Son histoire est une création, rappelez-vous que cet homme s’est appelé Ramón Mercader, Frank Jackson, Jacques Mornard, Ramón López… et dans un passage du roman, « le soldat 13 ». Enfin, que c’est un personnage qui a été difficile à créer, faute d’information fiable existant sur sa personne. Mais bon, j’ai beaucoup lu, beaucoup, beaucoup, et fait des recherches, par exemple sur ce qui s’était passé avec la fameuse aide soviétique à la République espagnole pendant la guerre civile. J’y ai découvert toute l’instrumentalisation de cette République et sa Guerre civile par Staline, avec la presque trahison qu’il a commise à l’égard des républicains espagnols. Tout cela a exigé d’énormes recherches, je crois que tout ce qui est dit dans le livre est fondé sur des textes assez fiables.

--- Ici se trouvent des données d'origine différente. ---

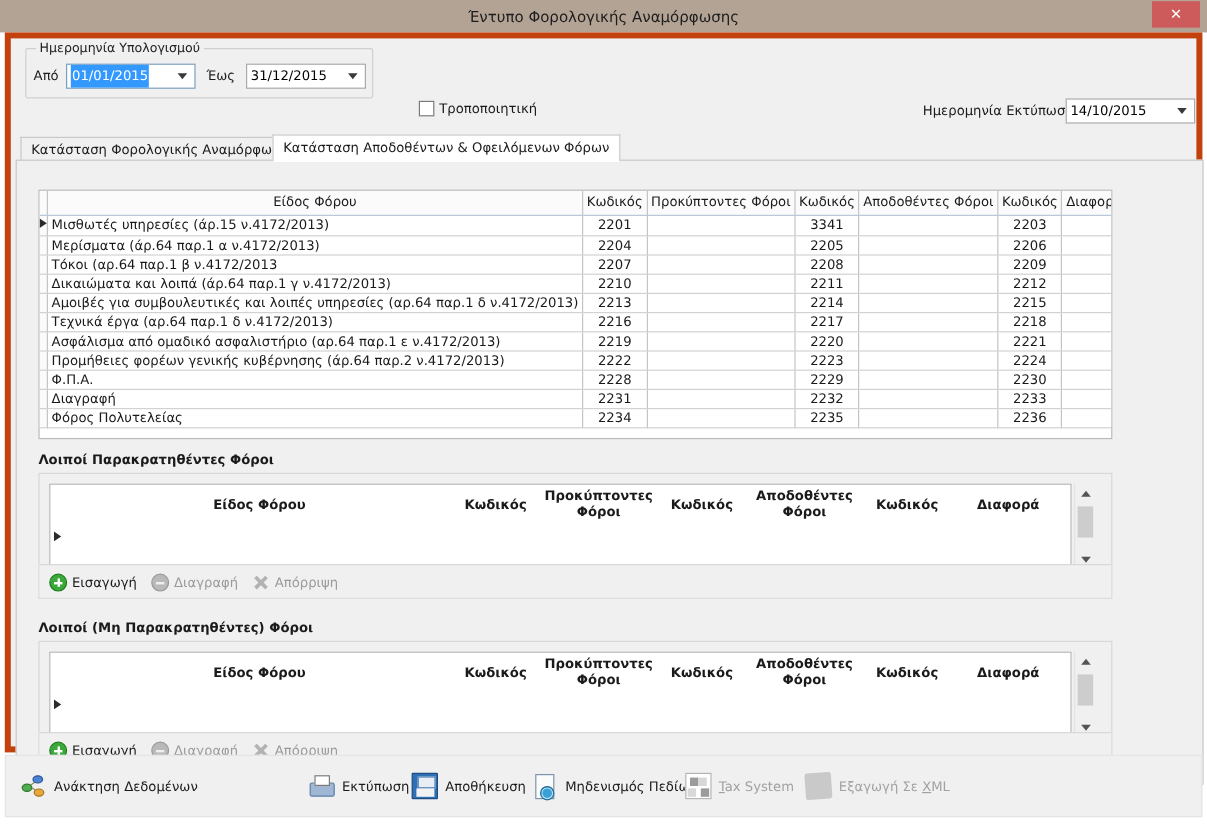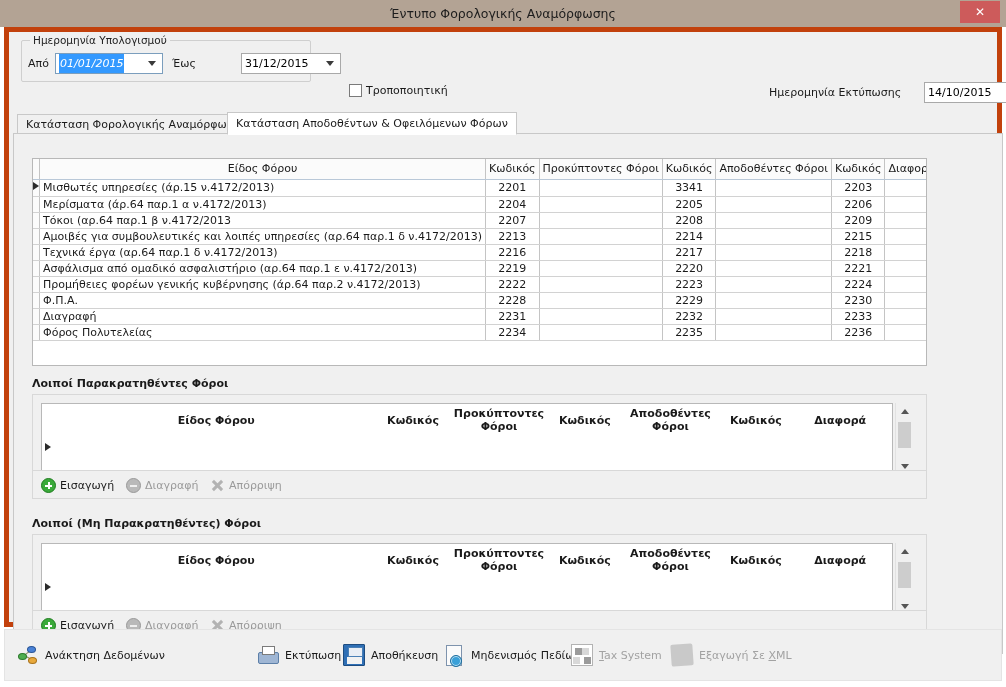--- a/index.html
+++ b/index.html
@@ -321,7 +321,7 @@
     <div class="groupbox" id="gb-calcdate">
       <div class="gb-legend">Ημερομηνία Υπολογισμού</div>
       <div class="lbl" style="left:6px; top:16px;">Από</div>
-      <div class="combo" style="left:33px; top:12px; width:108px;font-style:italic;">
+      <div class="combo" style="left:33px; top:12px; width:108px;">
         <div class="combo-val sel" style="left:3px;">01/01/2015</div>
         <div class="combo-arrow"></div>
       </div>

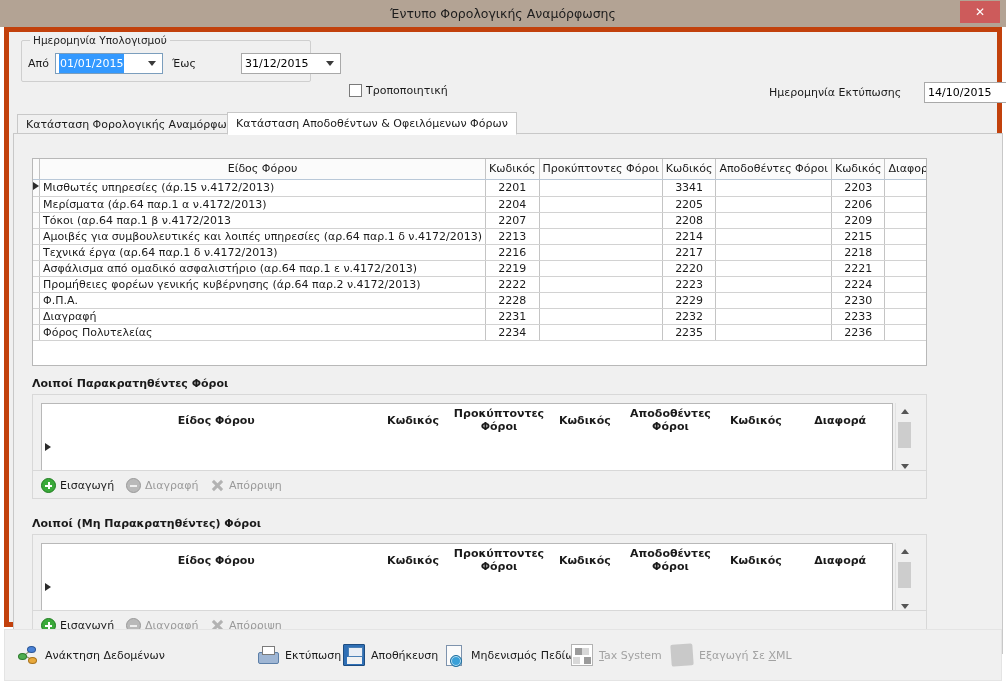--- a/index.html
+++ b/index.html
@@ -53,7 +53,7 @@
     position:absolute; height:21px; background:#ffffff;
     border:1px solid #7b9ebd;
   }
-  .combo.plain { border:1px solid #a9a9a9;margin-left:36px; }
+  .combo.plain { border:1px solid #a9a9a9; }
   .combo-val {
     position:absolute; left:3px; top:0; height:19px; line-height:19px;
     font-size:11px; color:#000; white-space:nowrap;

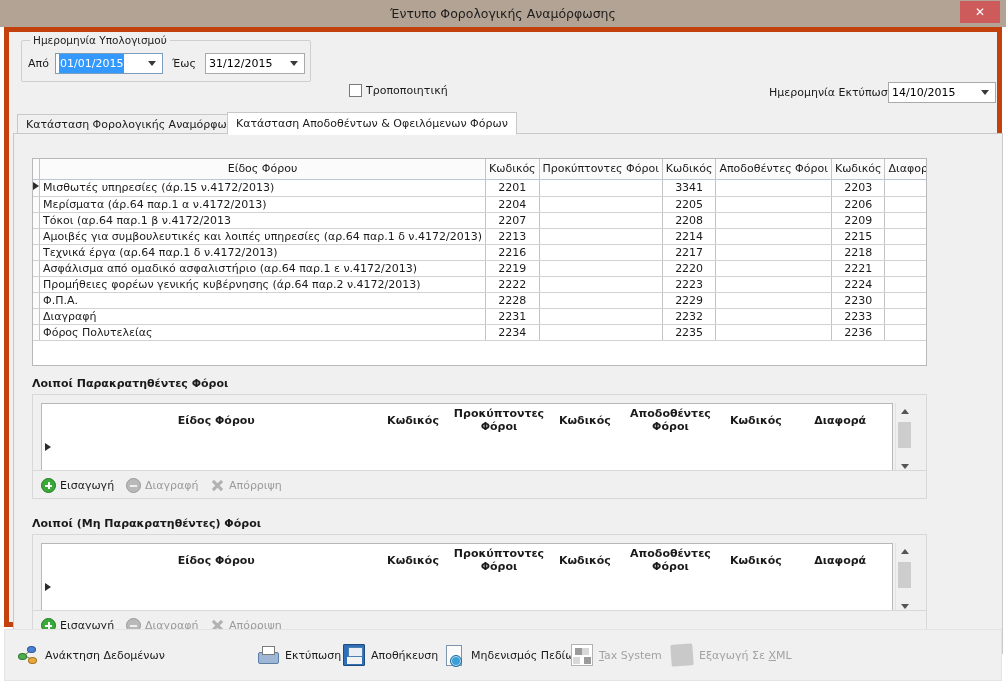--- a/index.html
+++ b/index.html
@@ -391,6 +391,16 @@
                 <td class="c-code">2208</td>
                 <td class="c-val"></td>
                 <td class="c-code">2209</td>
+                <td class="c-val" style="border-right: none;"></td>
+              </tr>
+              <tr>
+                <td class="rowhdr"></td>
+                <td class="c-kind">Δικαιώματα και λοιπά (άρ.64 παρ.1 γ ν.4172/2013)</td>
+                <td class="c-code">2210</td>
+                <td class="c-val"></td>
+                <td class="c-code">2211</td>
+                <td class="c-val"></td>
+                <td class="c-code">2212</td>
                 <td class="c-val" style="border-right: none;"></td>
               </tr>
               <tr>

Le roman a connu un parcours remarquable. Par exemple, au Brésil où mes livres ne se vendaient pas particulièrement bien, il a représenté un succès, un énorme succès et nous en sommes déjà à plus de 100 000 exemplaires vendus. Dans toute l’Amérique latine, il en a été de même. Il a aussi été publié dans de nombreuses langues, par exemple en ce moment il est traduit en roumain. Le roman m’a valu de recevoir des prix comme le Prix national de littérature de Cuba en 2012 et le Prix Princesse des Asturies de littérature en 2015, ce qui m’a permis de bénéficier d’une diffusion internationale. Donc, je reviens à ta question précédente, je pense que je n’y toucherais pas. Je pense que le roman a marché en fonction des perspectives, des connaissances et des préoccupations qui étaient les miennes à ce moment-là. Je dois respecter cet écrivain, qui a écrit à ce moment là, ce roman qui a comblé de satisfaction l’écrivain qui répond aujourd’hui à tes questions, quinze ans après la publication de L’Homme qui aimait les chiens.